Something shifted in her expression. Careful. Measured.
"Your father," she confirmed, "was not who you believed him to be."
The tea in front of me had stopped steaming. I stared at it without seeing it. The dream was pressing at the back of my mind, the old voice threading through the trees.
**Be careful who you let close**
"Is Alaric dangerous to me?" I asked.
Luna Astrid was quiet for a long moment.
"Alaric Voss would burn his entire empire to the ground before he let anything touch you." She said it without warmth, without sentiment, the way you state something that simply is. "But danger, child, doesn't always come from the people who wish you harm."
She reached into her coat and set something on the table between us.

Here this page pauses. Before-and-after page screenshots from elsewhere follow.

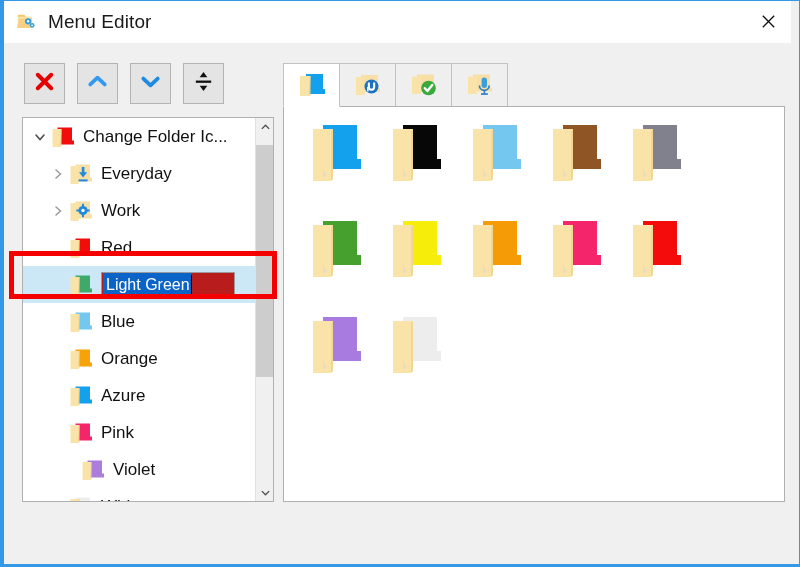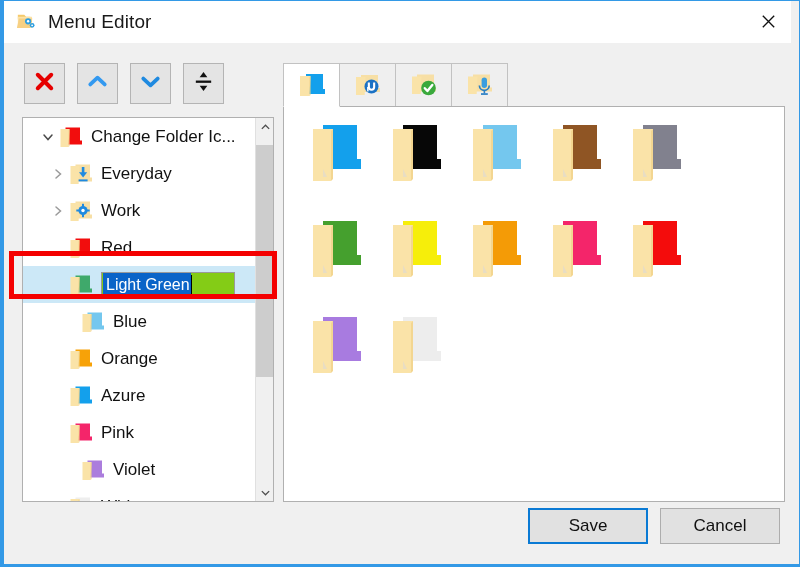"Change Folder Ic..." div.tree-row { padding-left: 14px -> 6px }
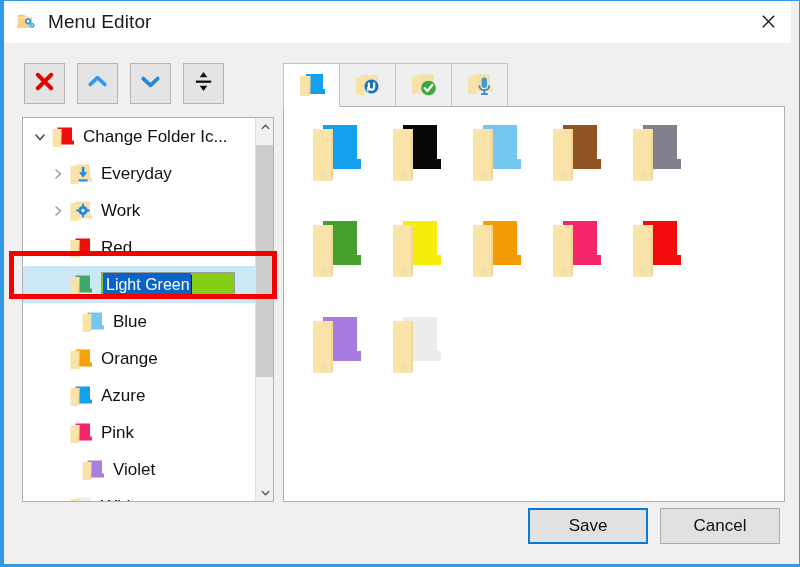"Light Green" .edit-wrap { background: #84cc16 -> #b91c1c }
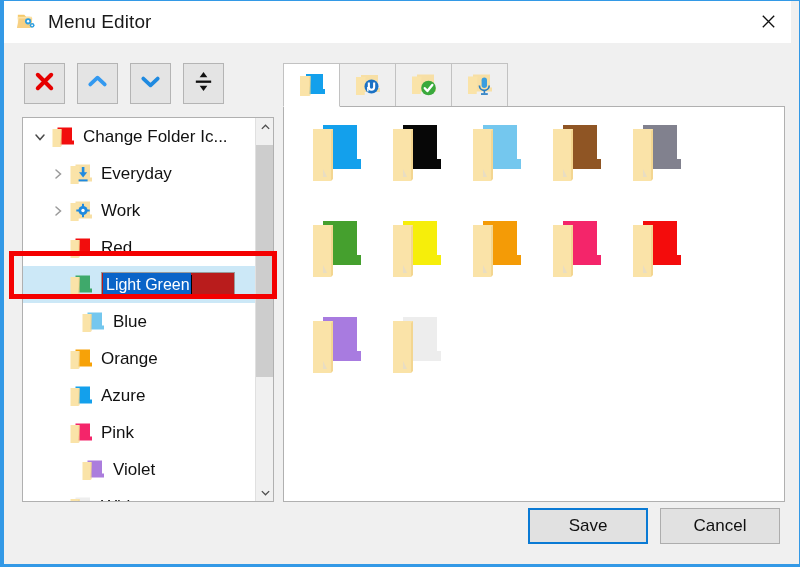"Blue" div.tree-row { padding-left: 36px -> 24px }
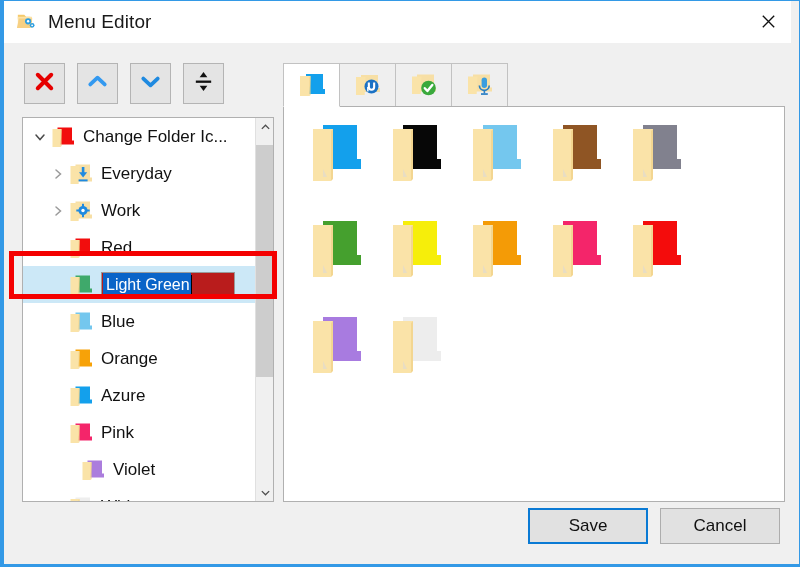"Save" div { html: <div> <div>Save</div> <div>Cancel</div> </div> -> none }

A small card. Black, with the same symbol from my painting pressed into it in silver.
"When you are ready to know the rest," she said, "you will find me."
She rose from her seat before I could speak, buttoned her coat in two efficient movements, and walked out of the café without looking back.
I sat alone at the corner table with a cold cup of tea and a card I was afraid to pick up.
I picked it up anyway.
The silver symbol caught the light. My thumb traced its edge and that familiar pull moved through my chest, deep and low, the same one I felt the first time I stood close enough to Alaric to breathe the same air.
I closed my fist around it.
I tucked the card into my pocket and stood.
Whatever was coming, I wasn't going to figure it out sitting still.